Summary of significant changes to JMdictDB since revision 190401-69c9857.

Code reorganization

The directory structure was reorganized in order to make the library code formerly in python/lib into an installable Python package (in jmdictdb/). The changes are summarized in this table:

python/*.py           moved to    bin/
python/tests/         renamed to  tests/
python/lib/           renamed to  jmdictdb/
pg/                   renamed to  db/
patches/*             moved to    db/updates/
pg/data/*.csv         moved to    jmdictdb/data/
python/lib/dtd-*.xml  moved to    jmdictdb/data/

This change supports the installation changes noted in the next item.

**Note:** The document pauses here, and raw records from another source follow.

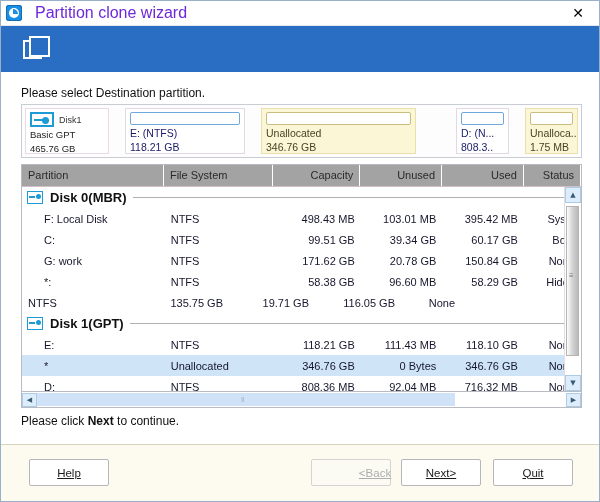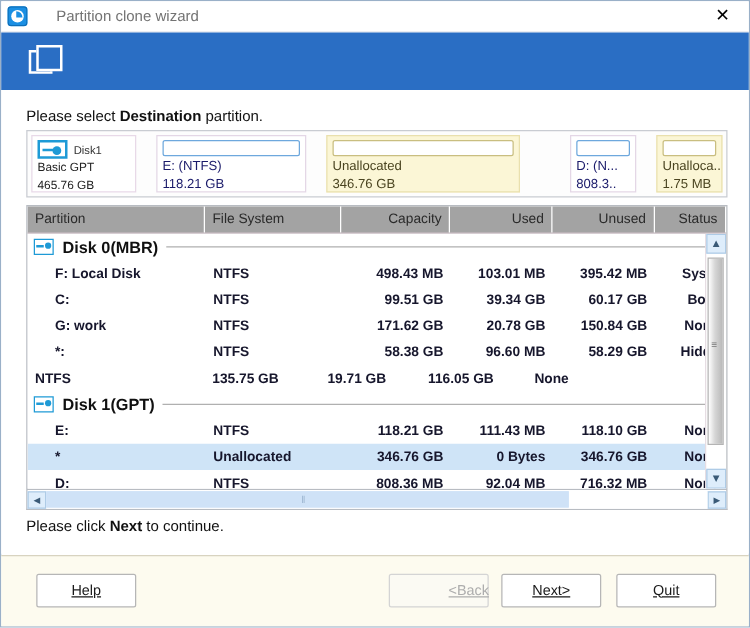--- a/index.html
+++ b/index.html
@@ -55,9 +55,9 @@
     border-top-right-radius: 6px;
   }
   .title-text {
-    margin-left: 23px;
-    font-size: 12px;
-    color: #737373;
+    margin-left: 13px;
+    font-size: 16px;
+    color: #6d28d9;
     white-space: nowrap;
   }
   .title-spacer { flex: 1 1 auto; }

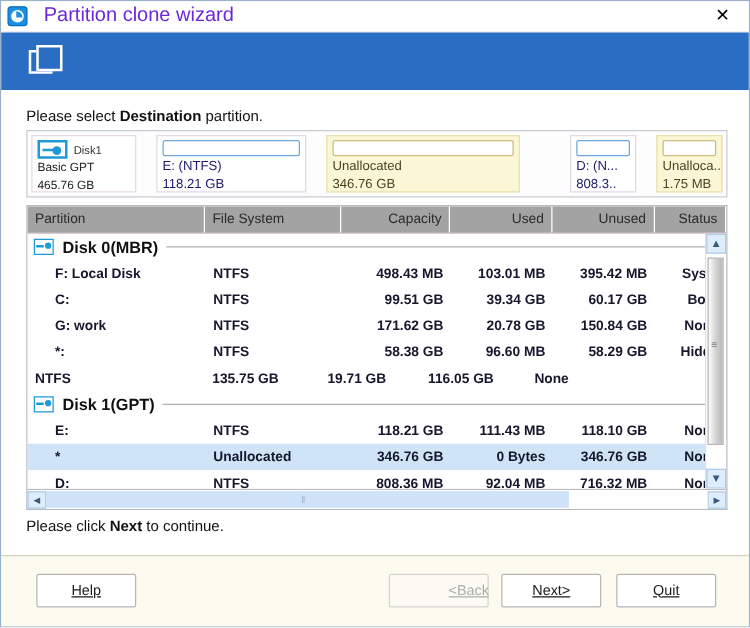--- a/index.html
+++ b/index.html
@@ -117,7 +117,7 @@
     font-size: 12px;
     color: #111;
   }
-  .instruction b { font-weight: bold; }
+  .instruction b { font-weight: normal; }
 
   
   .diskmap {

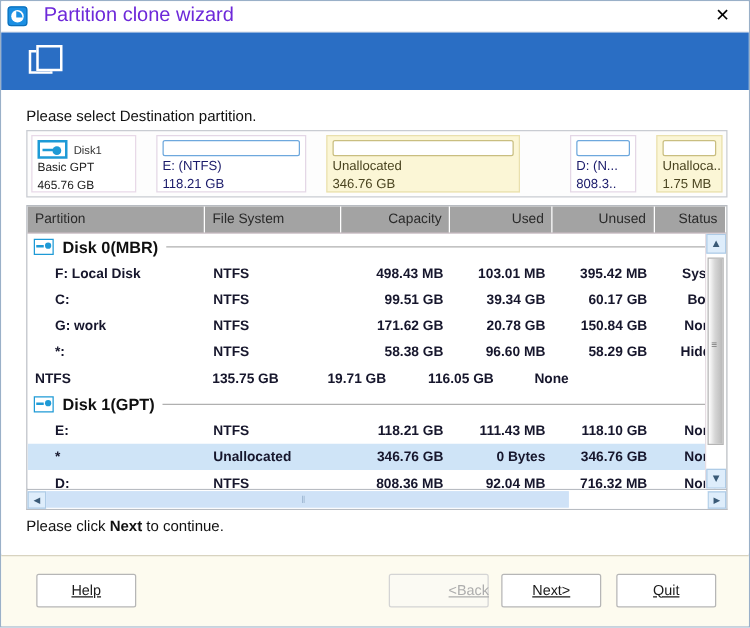--- a/index.html
+++ b/index.html
@@ -475,8 +475,8 @@
         <div class="th col-part">Partition</div>
         <div class="th col-fs">File System</div>
         <div class="th col-cap num">Capacity</div>
+        <div class="th col-unused num">Unused</div>
         <div class="th col-used num">Used</div>
-        <div class="th col-unused num">Unused</div>
         <div class="th col-status num">Status</div>
       </div>
 

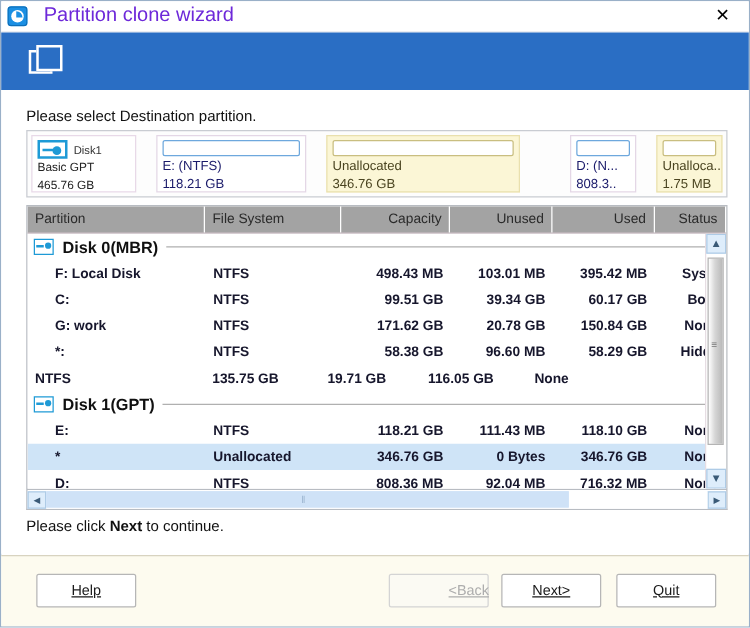--- a/index.html
+++ b/index.html
@@ -255,7 +255,6 @@
     padding: 0 6px;
     overflow: hidden;
     white-space: nowrap;
-    font-weight: bold;
   }
   .td.num { text-align: right; }
   .td.part { padding-left: 22px; }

Installation and Makefiles reworked

The makefile targets for database loading were extracted unchanged to Makefile-db and Makefile now contains only targets for installing the JMdictDB software.

There are three install modes supported:

  • No install: web services and command line programs are provided directly from a development directory checked out from Git. Makefile is not relevant to this install mode.

  • User install: A 'make install-user' will install the web and cgi files to ~/.public_html/ by default, the command line programs and the supporting jmdictdb library files to ~/.local/.

  • System-wide install: A 'make install-sys' will install the web and cgi files to /var/www/jmdictdb/ by default (my be overridden with the WEBROOT makefile variable), the command line programs to /usr/local/bin and the jmdictdb library package to Python’s system- wide library location. This must be done as a root user due to the permissions on the installed-to directories.

Each of the above installations is independent and their contents can be changed without affecting the others.

There are now uninstall targets corresponding to the install ones, e.g.: "uninstall-sys", "uninstall-user", etc.

bulkupd.py

The bulkupd.py command received the following enhancements:

  • Added --delay option: pause between update operations to lighten load on server.

  • Added --loglevel option: controls detail of logging messages.

  • Added abilty to apply a single set of directives to multiple entries.

Full details are available in 'bulkupd.py --help'

190625-a9bb464 | bulkup.py: Use logger module for messages, add --loglevel option
190623-a70a49a | bulkupd.py: add ability to perform same edit to multiple entries
190618-5a885e7 | bulkupd.py: add --delay option, change log level to INFO

Configuration and logging

A set of default configuration settings are now provided and documented in web/lib/config-sample.ini, thus the only settings that need to be provided in the site config.ini file are those that differ from the default values. Commonly this is sufficient for the entire file:

[web]
  CONTACT_EMAIL = me@mysite.com

The configuration file (config.ini) can now be split into two files: config.ini and config-pvt.ini. Although any config settings can go into either file, the intent is to allow general settings to go into world-readable config.ini and private settings such as database passwords to go into config-pvt.ini which can be given more restrictive permissions.

The default logfile location has been changed. It was formerly ./jmdictdb.log relative to the cgi directory (that is, located in the cgi directory); it is now ../lib/jmdictb.log (located in the sibling lib/ directory). This is a default value and can be overridden by specifying it explicitly in config.ini.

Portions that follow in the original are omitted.